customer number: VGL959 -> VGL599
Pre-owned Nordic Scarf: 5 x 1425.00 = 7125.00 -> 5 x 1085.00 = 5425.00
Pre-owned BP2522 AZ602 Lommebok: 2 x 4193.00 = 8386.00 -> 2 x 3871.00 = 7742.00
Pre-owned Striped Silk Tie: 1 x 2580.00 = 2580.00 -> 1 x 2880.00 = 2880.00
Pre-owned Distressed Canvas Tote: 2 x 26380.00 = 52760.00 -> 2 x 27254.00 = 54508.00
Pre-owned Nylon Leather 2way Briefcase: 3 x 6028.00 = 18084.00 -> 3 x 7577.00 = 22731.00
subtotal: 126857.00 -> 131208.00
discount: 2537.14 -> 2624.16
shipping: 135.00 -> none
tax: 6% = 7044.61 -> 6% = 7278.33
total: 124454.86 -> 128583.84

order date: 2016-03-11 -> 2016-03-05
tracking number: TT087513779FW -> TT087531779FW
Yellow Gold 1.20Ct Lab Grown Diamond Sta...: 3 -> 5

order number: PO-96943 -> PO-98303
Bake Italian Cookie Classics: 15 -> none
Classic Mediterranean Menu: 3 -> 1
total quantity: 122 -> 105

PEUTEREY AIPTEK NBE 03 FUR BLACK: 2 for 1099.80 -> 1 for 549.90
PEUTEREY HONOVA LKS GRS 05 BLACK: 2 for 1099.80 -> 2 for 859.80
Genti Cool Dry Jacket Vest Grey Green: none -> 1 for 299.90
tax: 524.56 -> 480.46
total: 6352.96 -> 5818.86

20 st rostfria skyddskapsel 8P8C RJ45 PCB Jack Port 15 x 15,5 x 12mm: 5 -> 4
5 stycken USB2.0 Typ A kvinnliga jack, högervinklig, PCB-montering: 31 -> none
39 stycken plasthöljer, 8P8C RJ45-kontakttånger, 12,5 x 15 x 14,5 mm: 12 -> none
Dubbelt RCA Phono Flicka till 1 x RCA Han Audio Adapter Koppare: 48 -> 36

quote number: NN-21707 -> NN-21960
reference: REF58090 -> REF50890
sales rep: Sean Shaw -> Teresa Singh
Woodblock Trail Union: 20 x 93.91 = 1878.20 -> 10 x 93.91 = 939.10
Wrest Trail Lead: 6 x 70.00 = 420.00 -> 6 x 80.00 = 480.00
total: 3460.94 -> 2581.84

▸ Exercise instructions
Where a line of the data above includes "stycken", copy that line.

▸ Expected output
5 stycken USB2.0 Typ A kvinnliga jack, högervinklig, PCB-montering: 31 -> none
39 stycken plasthöljer, 8P8C RJ45-kontakttånger, 12,5 x 15 x 14,5 mm: 12 -> none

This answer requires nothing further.